(Image comparison data)
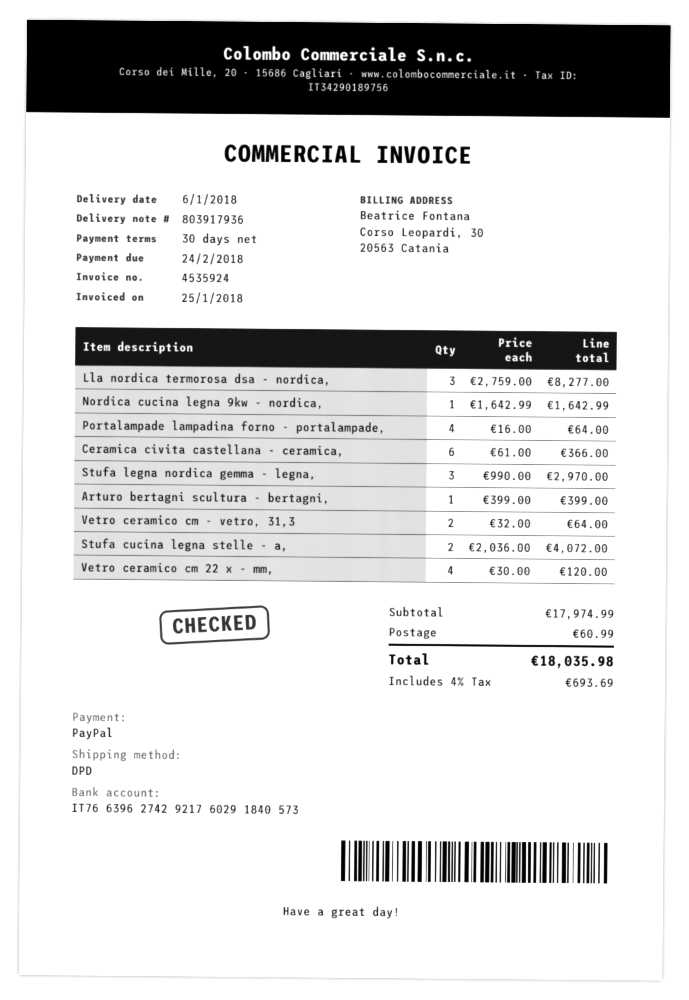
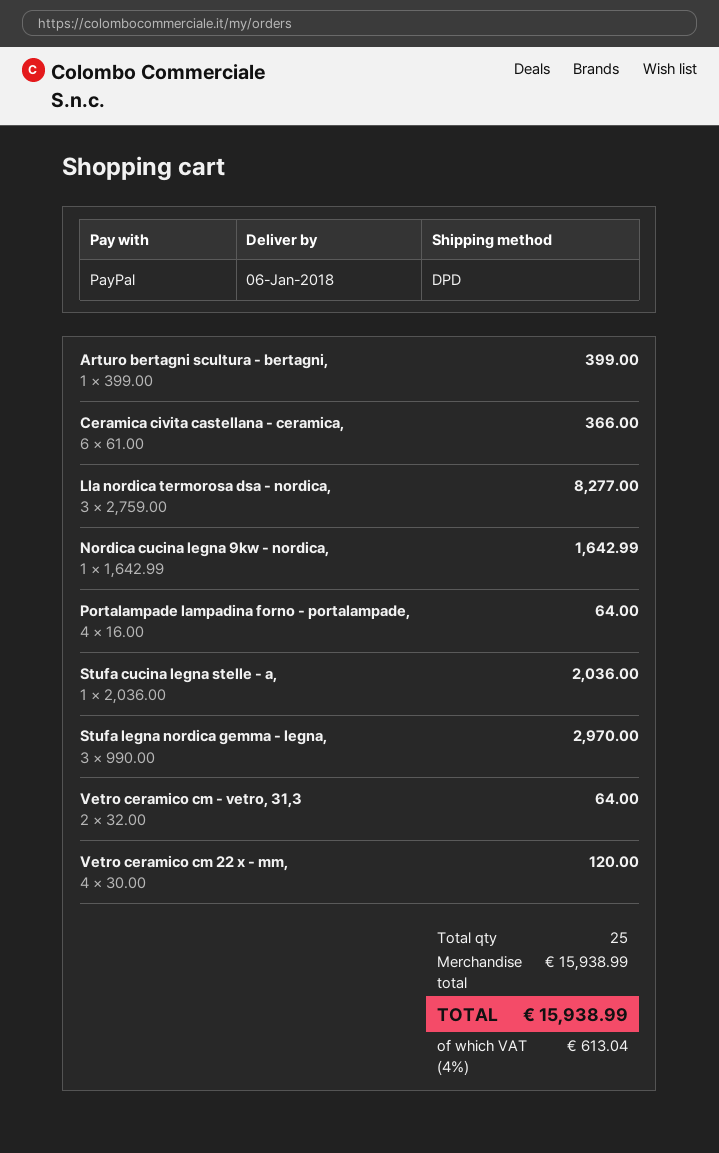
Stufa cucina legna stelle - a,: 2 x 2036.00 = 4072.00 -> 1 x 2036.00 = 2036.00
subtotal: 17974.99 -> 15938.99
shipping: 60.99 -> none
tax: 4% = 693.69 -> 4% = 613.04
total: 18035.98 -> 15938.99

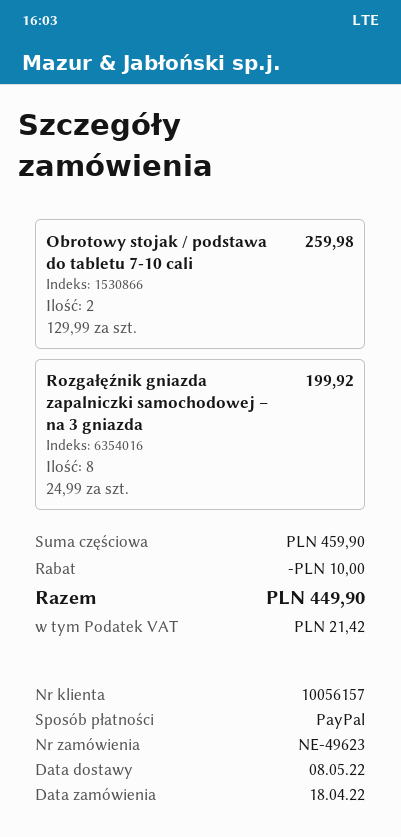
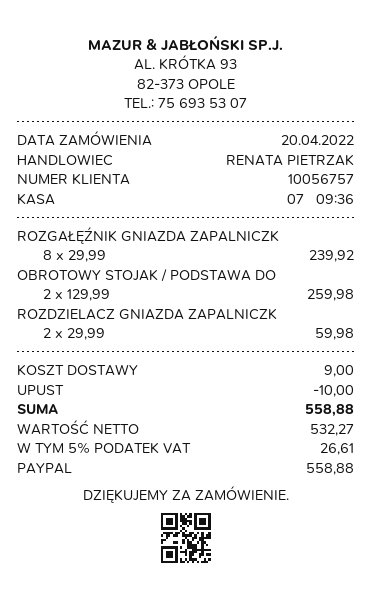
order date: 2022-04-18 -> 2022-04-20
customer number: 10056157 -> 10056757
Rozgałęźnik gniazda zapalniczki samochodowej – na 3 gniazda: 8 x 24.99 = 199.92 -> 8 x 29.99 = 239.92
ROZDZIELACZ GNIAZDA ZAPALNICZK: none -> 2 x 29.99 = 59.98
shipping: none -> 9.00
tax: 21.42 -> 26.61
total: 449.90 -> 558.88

Problem description:
The pictures should be dropped, and every line above should be set down again exactly.

The completed task:
Stufa cucina legna stelle - a,: 2 x 2036.00 = 4072.00 -> 1 x 2036.00 = 2036.00
subtotal: 17974.99 -> 15938.99
shipping: 60.99 -> none
tax: 4% = 693.69 -> 4% = 613.04
total: 18035.98 -> 15938.99

order date: 2022-04-18 -> 2022-04-20
customer number: 10056157 -> 10056757
Rozgałęźnik gniazda zapalniczki samochodowej – na 3 gniazda: 8 x 24.99 = 199.92 -> 8 x 29.99 = 239.92
ROZDZIELACZ GNIAZDA ZAPALNICZK: none -> 2 x 29.99 = 59.98
shipping: none -> 9.00
tax: 21.42 -> 26.61
total: 449.90 -> 558.88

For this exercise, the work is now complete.